__Task description__: Exactly as written, return the entries below, minus any pictures.

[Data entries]
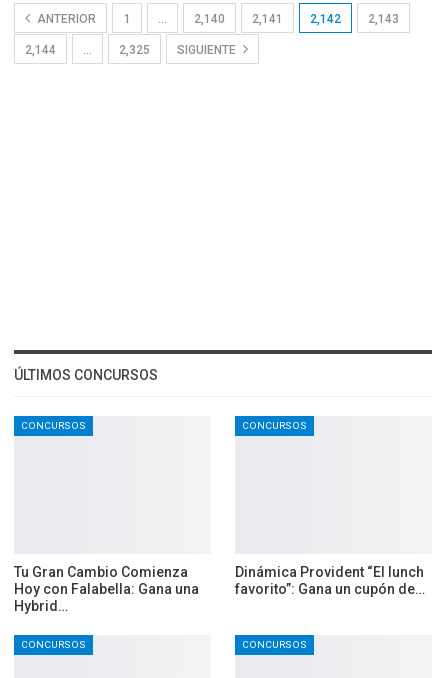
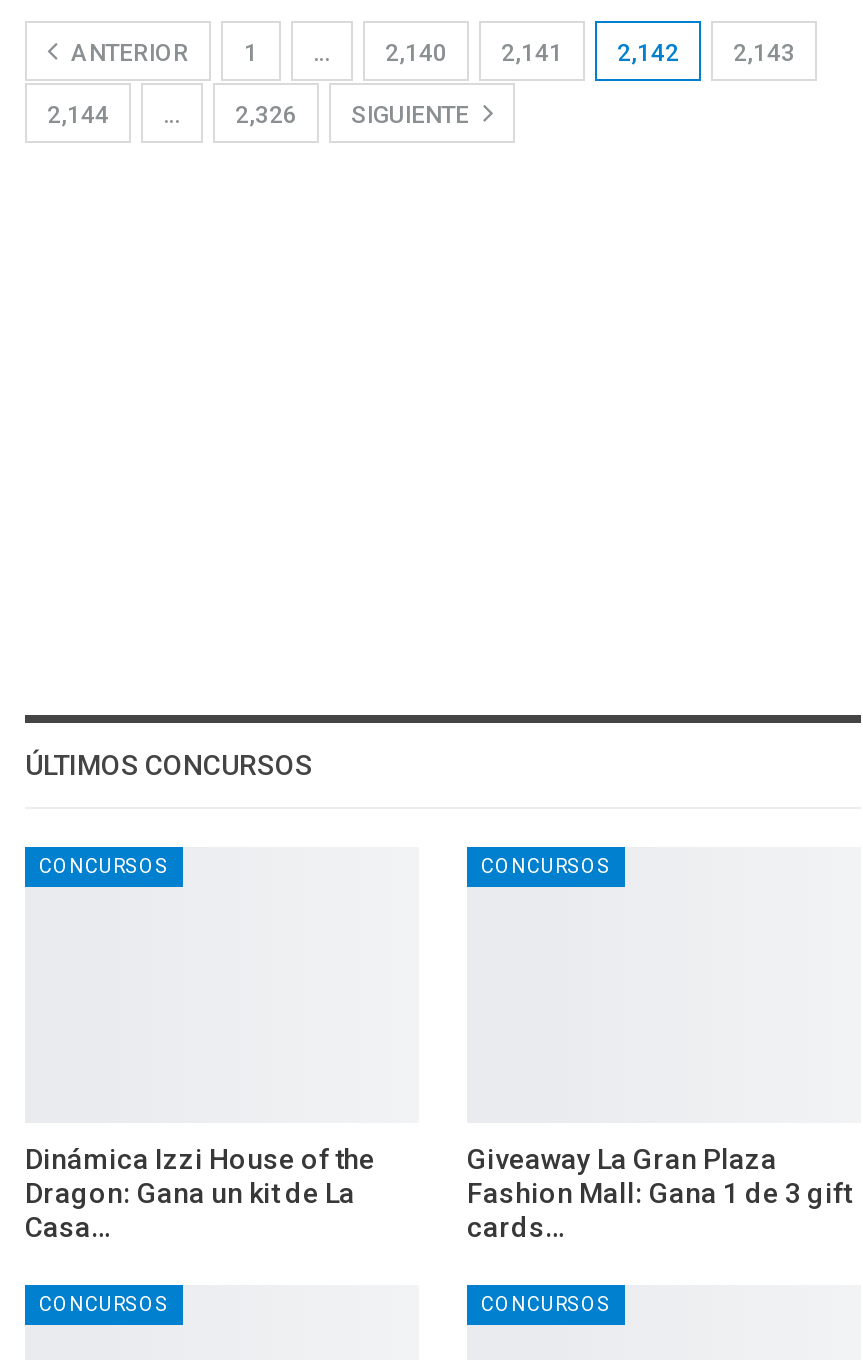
- 2,325
+ 2,326

- Tu Gran Cambio Comienza
- Hoy con Falabella: Gana una
- Hybrid…
+ Dinámica Izzi House of the
+ Dragon: Gana un kit de La
+ Casa…

- Dinámica Provident “El lunch
- favorito”: Gana un cupón de…
+ Giveaway La Gran Plaza
+ Fashion Mall: Gana 1 de 3 gift
+ cards…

__Task answer__:
- 2,325
+ 2,326

- Tu Gran Cambio Comienza
- Hoy con Falabella: Gana una
- Hybrid…
+ Dinámica Izzi House of the
+ Dragon: Gana un kit de La
+ Casa…

- Dinámica Provident “El lunch
- favorito”: Gana un cupón de…
+ Giveaway La Gran Plaza
+ Fashion Mall: Gana 1 de 3 gift
+ cards…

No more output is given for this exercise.